I have been thinking about how I feel about marriage for a few days now and decided that I need to get out my thoughts about it here. I have been married twice. My parents divorced when I was 9 years old. My grandparents, well one set, were married a really long time.
With all that laid out there, I do not believe that marriage should be a goal or dream of every person. I did not have this dream when I was young. I used to think because of what the church said, that marriage was like you arrived. A successful marriage met that you were good and healthy and that life was treating you well. I guess it could be seen as an act of your faith. You have strong faith, your marriage is strong. What a bunch of crap. Like my worth should be based on what society thinks my life should look like. Perfect spouse, perfect picked fenced house, 2.5 kids in the yard who are compliant and happy. Dog in the yard, grandparents helping raise the grandchildren and great friends and extended family to help. It is all supposed to be the American dream.
I think people live in their own reality of what they think life should be. Maybe it does work for some people. Maybe it is really hard for others. I do not think it is for me anymore. I do not do marriage well. I need time to discover who I am apart from someone pressuring to be someone I am not. Heck, if I am really honest, I need time to figure out what I like and not just comply with what someone else likes and do whatever they do. I never had a chance to discover that. I was too busy having babies during my 20’s. I was too busy making sure they were provided for and taken care of to work on me.
I tried so hard to be the wife the church told me to be. Submissive and quiet. I fell into that head first. Listen to your husband, do what he says, back his opinion, even if in your core you know it is wrong. This is what the church taught. The countless woman who told me I just needed to surrender to the man I was with and pray more. Surrender more, be less, make him more important. It changed my outlook, be less and God will reward you. Sacrifice your own feelings, thoughts, ideas, goals, and dreams and let the man lead. All brainwashing. I can see that now.
Never once were there actual classes on what a woman could be in the relationship within a marriage, other than to pray for her husband. Well, what if the husband was wrong??? God forbid. God placed him in a role to lead for a reason. Because a woman is the weaker vessel. What a crock of shit! What if that man could not handle the position of leader? What if he was never trained or had that fiber in his very core? What if he wasn’t raised by a man of God? God is supposed to just all of a sudden make this man a man of God? And because he is a man who should be entitled to be in a leadership role? It is all very conveniently aligned with the Old Testiment and what the Bible has to say.
Fast forward a few years to Jesus’s time here on this planet. His loyal followers were men followed by a strong group of women. Some of those women funded his life and journey through all the places he went. They were her prayer warriors and biggest advocates. They beleived in him and did not doubt who he was like the men who were called his disciples. And Jesus never married, he had his support though his group of friends. He didn’t need to fit into the society and be married. He did what he wanted and talked to whoever.

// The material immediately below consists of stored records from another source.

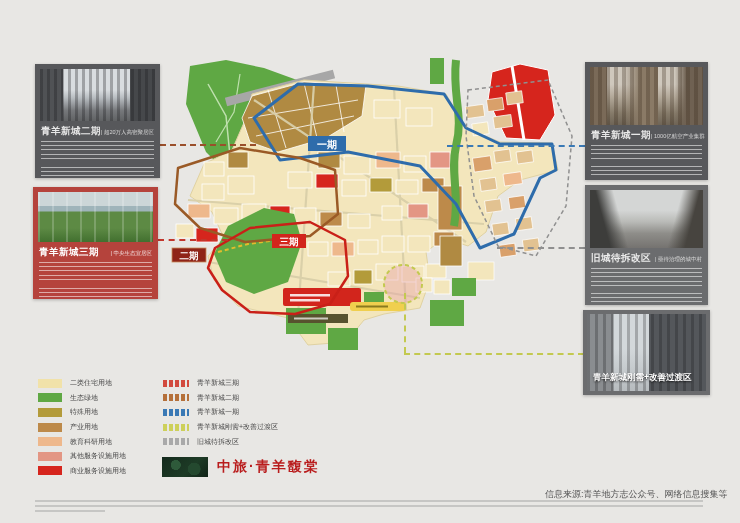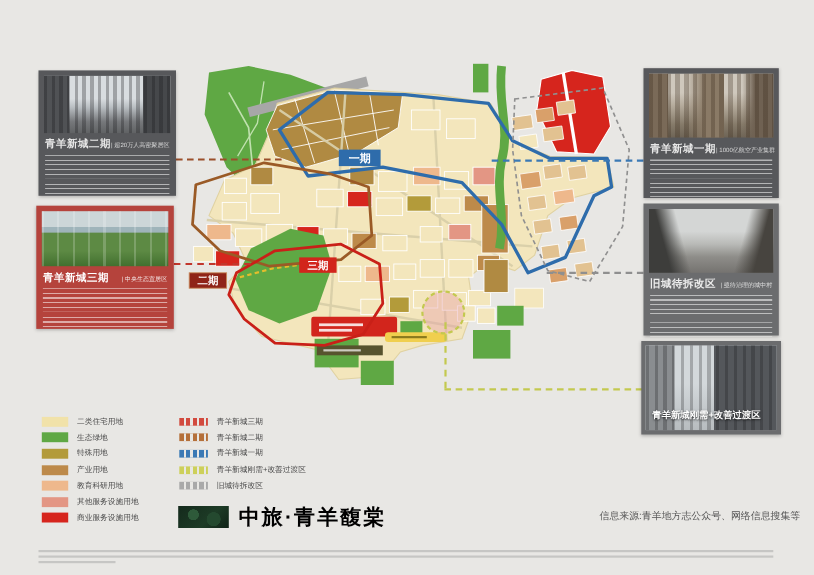--- a/index.html
+++ b/index.html
@@ -49,21 +49,21 @@
     background:repeating-linear-gradient(90deg, rgba(0,0,0,0) 0 4px, #e8e7e4 4px 6px);}
   .lg-label{font-size:7px;color:#4a4a4a;white-space:nowrap;}
 
   
   .brand{position:absolute;display:flex;align-items:center;}
   .brand-thumb{width:46px;height:20px;margin-right:9px;
     background:
       radial-gradient(circle at 30% 40%, #2e5a3a 0 14%, rgba(0,0,0,0) 15%),
       radial-gradient(circle at 70% 60%, #24492f 0 18%, rgba(0,0,0,0) 19%),
       linear-gradient(135deg,#142a1c,#1d3b26 60%,#102317);}
-  .brand-name{font-size:19px;font-weight:bold;color:#000000;letter-spacing:2px;white-space:nowrap;}
+  .brand-name{font-size:14px;font-weight:bold;color:#b91c1c;letter-spacing:2px;white-space:nowrap;}
   .source{position:absolute;font-size:9px;color:#555;white-space:nowrap;}
   .fineline{position:absolute;height:2px;background:#c6c6c4;}
 
   svg text{font-family:"Liberation Sans","DejaVu Sans",sans-serif;}
 </style>
 </head>
 <body>
 
 <div class="canvas">
 
@@ -329,19 +329,19 @@
       <span class="sw sw-dash" style="background: rgb(169, 169, 169);"></span>
       <span class="lg-label">旧城待拆改区</span>
       </div>
   </div>
 
   <div class="brand" style="left:162px;top:457px;">
     <span class="brand-thumb"></span>
     <span class="brand-name">中旅·青羊馥棠</span>
   </div>
 
-  <div class="source" style="left:545px;top:463px;">信息来源:青羊地方志公众号、网络信息搜集等</div>
+  <div class="source" style="left:545px;top:488px;">信息来源:青羊地方志公众号、网络信息搜集等</div>
 
   <div class="fineline" style="left:35px;top:500px;width:668px;"></div>
   <div class="fineline" style="left:35px;top:505px;width:668px;"></div>
   <div class="fineline" style="left:35px;top:510px;width:70px;"></div>
 
 </div>
 
 </body></html>

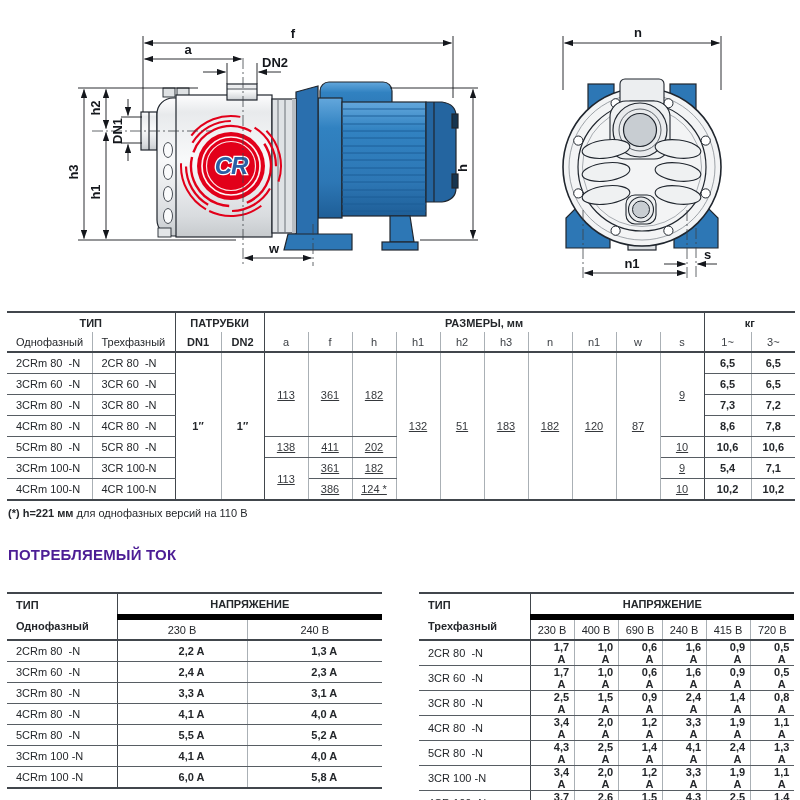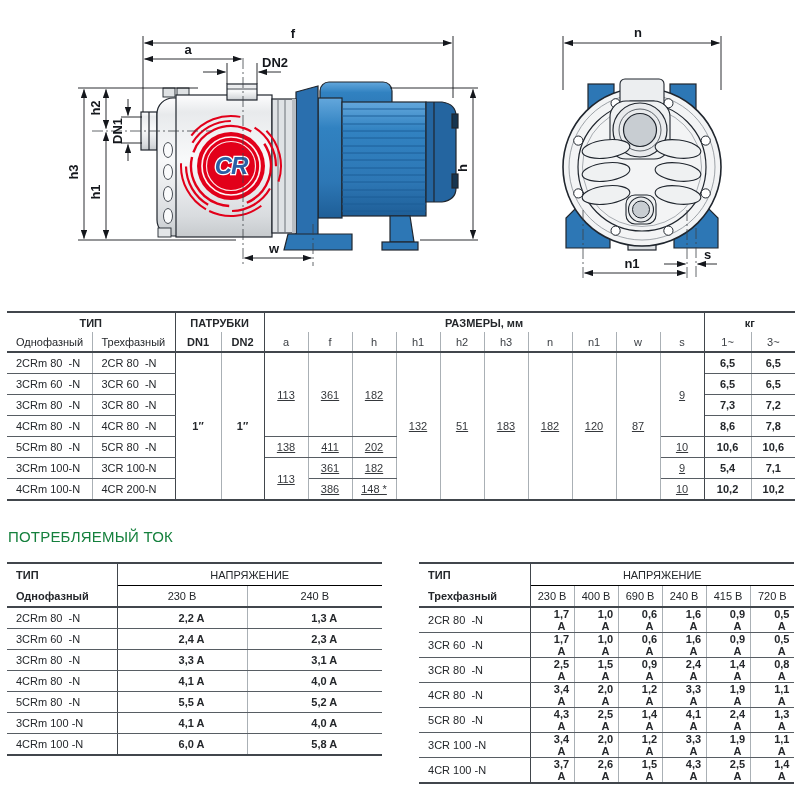--- a/index.html
+++ b/index.html
@@ -19,30 +19,30 @@
   .dimtab tr.gh th{border-bottom:none;font-weight:700;height:19px;}
   .dimtab tr.sh th{border-bottom:2px solid #41464c;height:19px;}
   .dimtab .dimletter{color:#3a3e43;font-weight:400;}
   .br-d{border-right:1px solid #41464c !important;}
   .type{font-weight:700;text-align:left !important;padding-left:9px !important;white-space:pre;}
   .b{font-weight:700 !important;}
   .val{color:#35383c;text-decoration:underline;}
 
   .footnote{margin:6px 0 0 8px;font-size:11px;color:#24272b;}
   .footnote b{font-weight:700;}
-  .sec-title{margin:27px 0 17px 8px;font-size:15px;font-weight:400;color:#15803d;letter-spacing:.2px;}
+  .sec-title{margin:27px 0 29px 8px;font-size:15px;font-weight:700;color:#4c1d95;letter-spacing:.2px;}
 
   
   .current-tables{display:flex;gap:37px;margin:0 0 0 7px;align-items:flex-start;}
   .curtab{border-top:2px solid #41464c;border-bottom:2px solid #41464c;font-size:11px;}
   .curtab th,.curtab td{border-right:1px solid #aab0b5;border-bottom:1px solid #575d63;padding:0 3px;height:20px;text-align:center;font-weight:400;overflow:hidden;}
   .curtab tr>*:last-child{border-right:none;}
   .curtab .tipcell{border-bottom:2px solid #41464c;text-align:left;vertical-align:top;padding-left:9px;}
   .curtab .tipcell div{height:21px;line-height:22px;font-weight:700;}
-  .curtab .volt-group{font-weight:400;border-bottom:1px solid #000000;height:20px;}
+  .curtab .volt-group{font-weight:700;border-bottom:6px solid #000000;height:20px;}
   .curtab tr.vr th{border-bottom:2px solid #41464c;height:19px;font-weight:400;}
   .curtab td.cur{font-weight:700;padding-left:22px;}
   .t-single{width:375px;}
   .t-three{width:375px;}
 </style>
 </head>
 <body>
 
 <div class="page">
 
@@ -332,30 +332,31 @@
         <td class="type br-d">3CR 100-N</td>
         <td rowspan="2" class="val">113</td>
         <td class="val">361</td>
         <td class="val">182</td>
         <td class="val br-d">9</td>
         <td class="b">5,4</td>
         <td class="b">7,1</td>
       </tr>
       <tr>
         <td class="type">4CRm 100-N</td>
-        <td class="type br-d">4CR 200-N</td>
+        <td class="type br-d">4CR 100-N</td>
         <td class="val">386</td>
-        <td class="val">148 *</td>
+        <td class="val">124 *</td>
         <td class="val br-d">10</td>
         <td class="b">10,2</td>
         <td class="b">10,2</td>
       </tr>
     </tbody>
   </table>
 
+  <div class="footnote"><b>(*) h=221 мм</b><span> для однофазных версий на 110 В</span></div>
 
   <div class="sec-title">ПОТРЕБЛЯЕМЫЙ ТОК</div>
 
   <div class="current-tables">
 
     <table class="curtab t-single">
       <colgroup>
           <col style="width:110px">
           <col style="width:130px">
           <col style="width:135px">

Marriage does not mean you have arrived. Just like being in therapy does not mean you will be cured. Marriage is not for everyone. I get that. Marriage is no longer a box I want to check on my bucket list. I do not do it well, not now. And maybe not ever. Do I enjoy the company of a man? Yes, a man who will treat me like I am worth something. A man who will treat me with respect and value me. A man who will make me become a better person and be who I was created to be. This man may or may not be a husband. I do not need a man to bring me to those places in my life. A good female friend can do that too. I have yet to find that but in my core I beleive it does exist and am open to the universe bringing it to me.
All these things I am just reflecting on and as with any blog entry, it is a process of learning and growing. My opinion is where it is on this day. I am still growing and learning about all that I need to learn about myself. I refuse to be pidgeon holed into a certain way of life. I was not created that way. I know my spirit is one of rebellion and questioning. I am not one to comply and settle. I had been that person for years. But my inner wolf was crying to get out. Now here she is. I won’t comply to the world and what it thinks I should or shouldn’t be doing. I won’t marry because a church thinks I should or that should be a goal in my life.
I will learn to trust my own gut and instinct on what I need to do in my own life. You know that one that I get to create? The one I was gifted by God to live? The life I was created for instead of the one thrown on me by my own poor decisions in life? The one where I get to choose happy and joy instead of having the choice made for me? Yes, that life, it begins now.